② The first step is to load the image. The node for loading the image is "Add Node" >>> "image" >>> "Load Image"
③ As we mentioned before, the image processed by stable diffusion is a latent image, so next we need to use VAE to convert the pixel image into a latent image. Select "Add Node" >>> "loaders" >>> "Load VAE".
④ Just loading VAE is not enough, you also need to add a VAE encoder node to encode the pixel image into a latent image. Select "Add Node" >>> "latent" >>> "VAE Encode"
⑤ At this point, we have added three nodes, and the connection method is as shown in the figure below. The blue line is the connection line between the pixel image and the VAE encoder, and the red line is the connection line between the VAE loading node and the VAE encoder.

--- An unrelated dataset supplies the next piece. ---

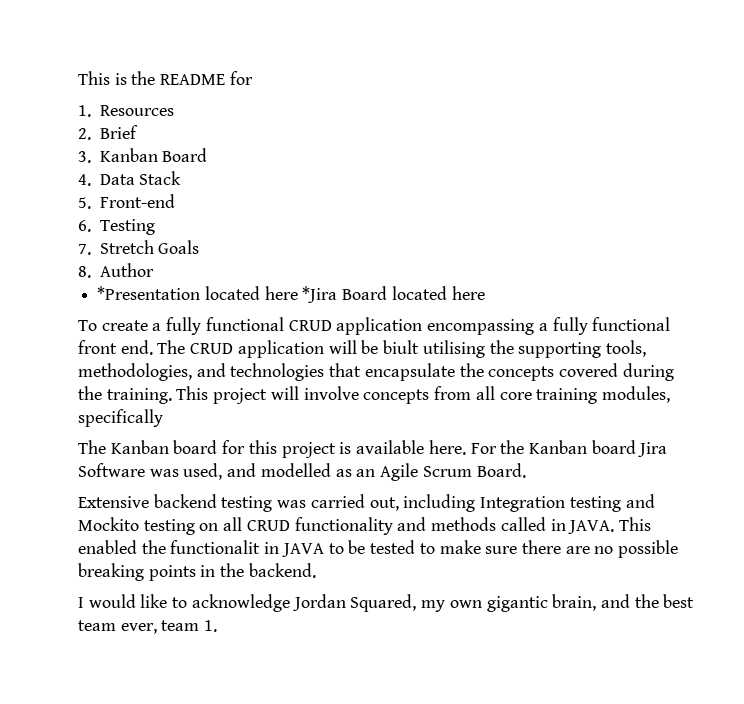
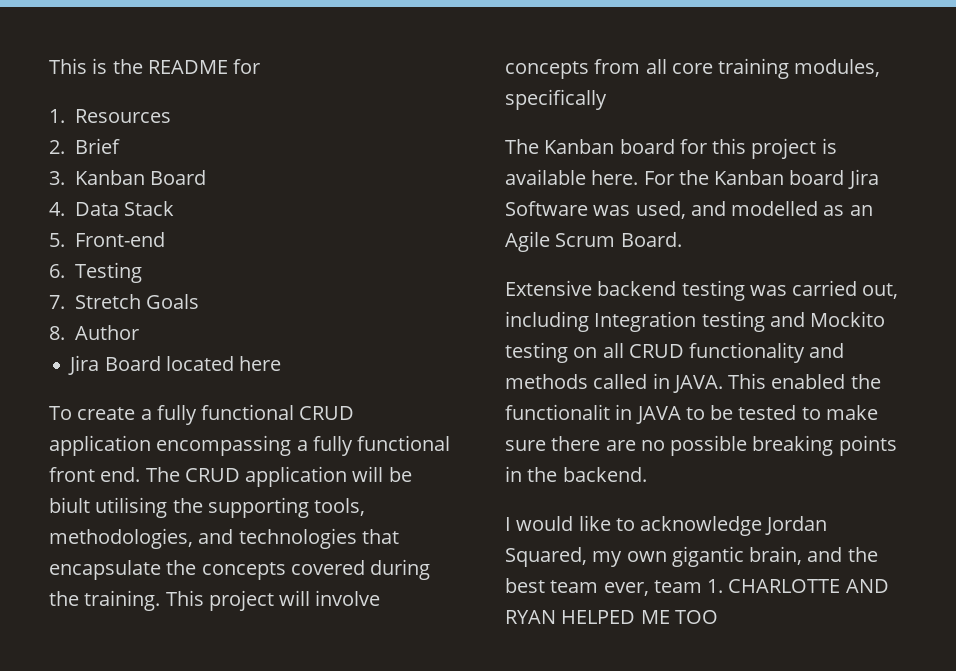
[97,286,338,303] *Presentation located here *Jira -> [68,355,100,375] Jira
(218, 626) none -> [728,579,889,593] [505,610,718,624] CHARLOTTE AND RYAN HELPED ME TOO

⑥ Of course, if you do not download the independent VAE model, you can also use the VAE model that comes with the SD model to encode pixel images.
⑦ Next, use the main model of SD to process the latent image. Select “Add Node” >>> “conditioning” >>> “CLIP Text Encode (Prompt)” to add twice as the forward and reverse prompts of the image generation process. Select “Add Node” >>> “sampling” >>> “KSampler” to add a sampler. And connect it as follows.
⑧ The latent image output by the sampler node can generate a pixel image after VAE decoding, and finally save it as a PNG format image file. Therefore, you need to add a VAE decoder node and an image saving node. Select "Add Node" >>> "latent" >>> "VAE Decode", select "Add Node" >>> "image" >>> "Save Image". Finally, connect the nodes as shown in the figure below.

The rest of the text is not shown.